Cognitive Architecture

Cognitive architecture refers to the design and organization of the mind. Theories of cognitive architecture strive to provide an exhaustive survey of cognitive systems, a description of the functions and capacities of each, and a blueprint to integrate the systems. Such theories are designed around a small set of principles of operation. Theories of cognitive architecture can be contrasted with other kinds of cognitive theories in providing a set of principles for constructing cognitive models, rather than a set of hypotheses to be empirically tested.

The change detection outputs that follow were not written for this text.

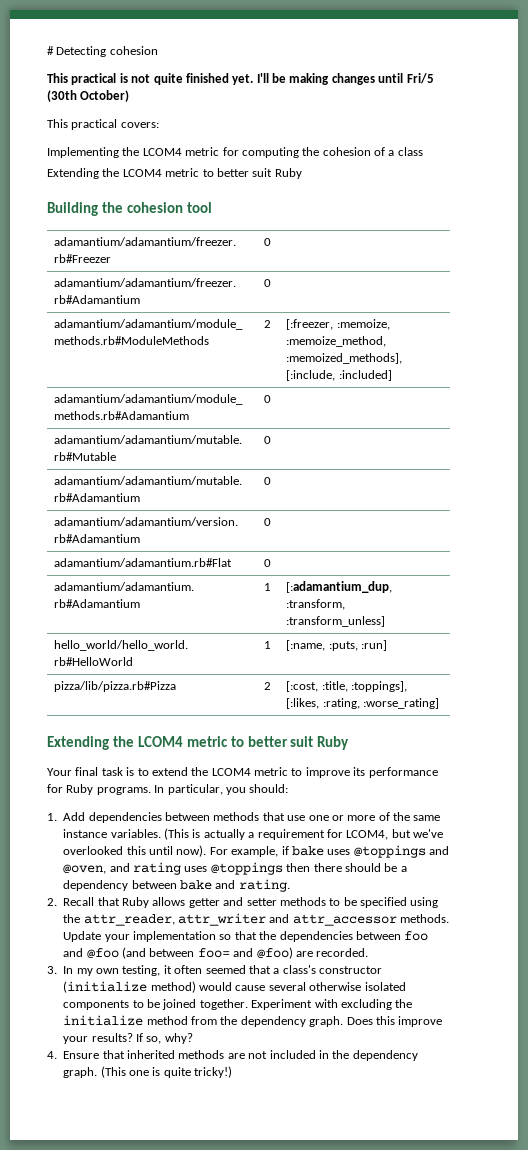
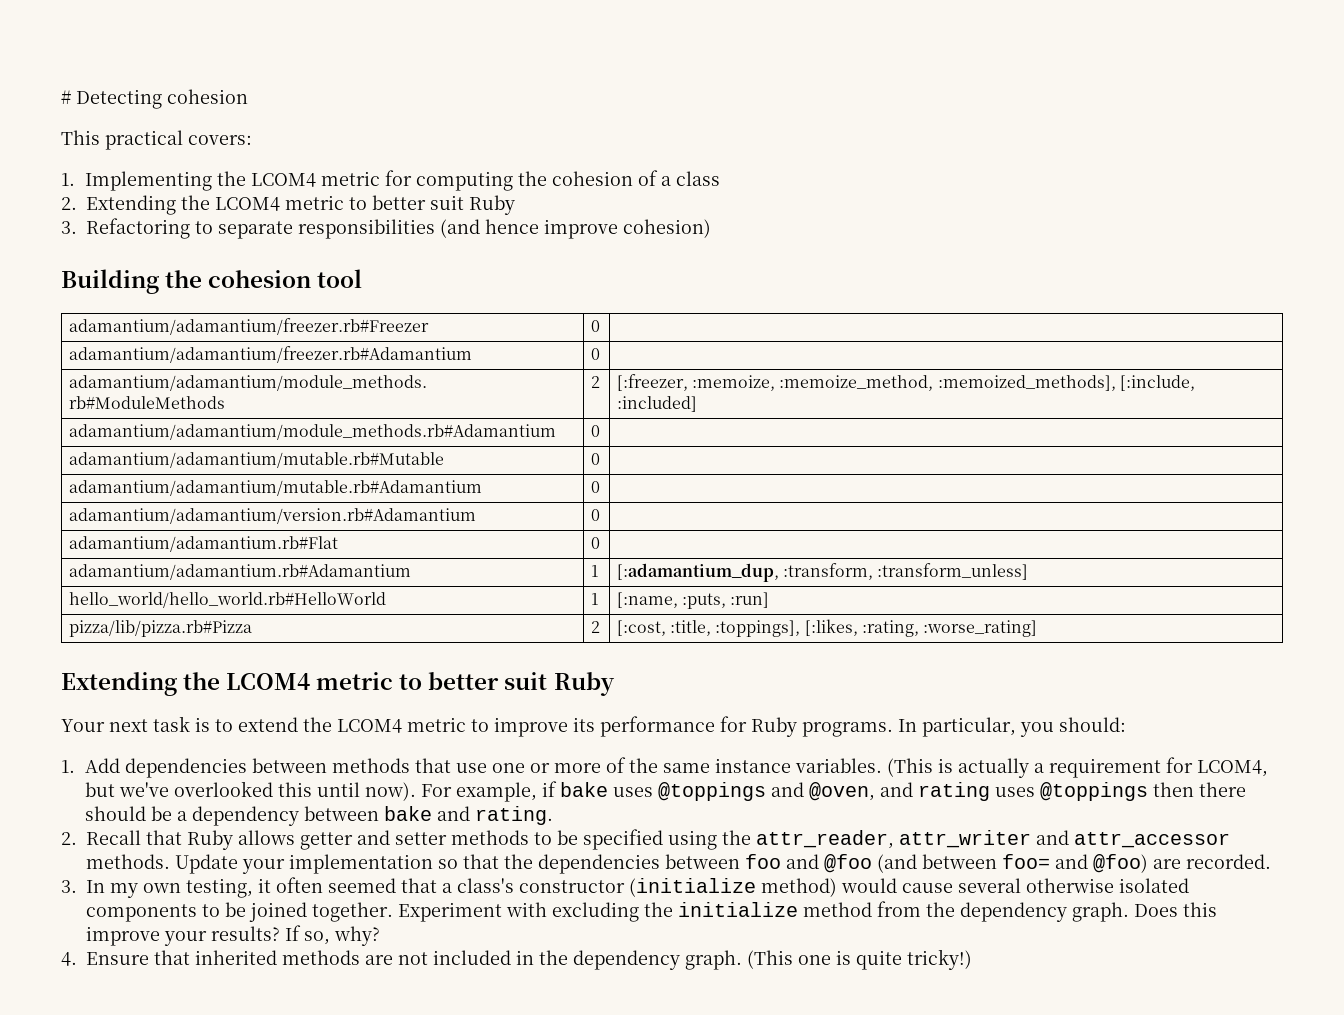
- This practical is not quite finished yet. I'll be making changes until Fri/5 (30th October)
- Implementing the LCOM4 metric for computing the cohesion of a class
- Extending the LCOM4 metric to better suit Ruby
+ 1. Implementing the LCOM4 metric for computing the cohesion of a class
+ 2. Extending the LCOM4 metric to better suit Ruby
+ 3. Refactoring to separate responsibilities (and hence improve cohesion)
- Your final task is to extend the LCOM4 metric to improve its performance for Ruby programs.
+ Your next task is to extend the LCOM4 metric to improve its performance for Ruby programs.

Theories of cognitive architecture can be roughly divided according to two legacies: those motivated by the digital computer and those based on an associative architecture. The currency of the first kind of architecture is information in the form of symbols; the currency of the second kind is activation that flows through a network of associative links. The most common digital computer architecture is called the VON NEUMANN architecture in recognition of the contributions of the mathematician John von Neumann to its development. The key idea, the stored-program technique, allows program and data to be stored together. The von Neumann architecture consists of a central processing unit, a memory unit, and input and output units. Information is input, stored, and transformed algorithmically to derive an output. The critical role played by this framework in the development of modern technology helped make the COMPUTATIONAL THEORY OF MIND seem viable. The framework has spawned three classes of theories of cognitive architecture, each encompassing several generations. The three classes are not mutually exclusive; they should be understood as taking different perspectives on cognitive organization that result in different performance models.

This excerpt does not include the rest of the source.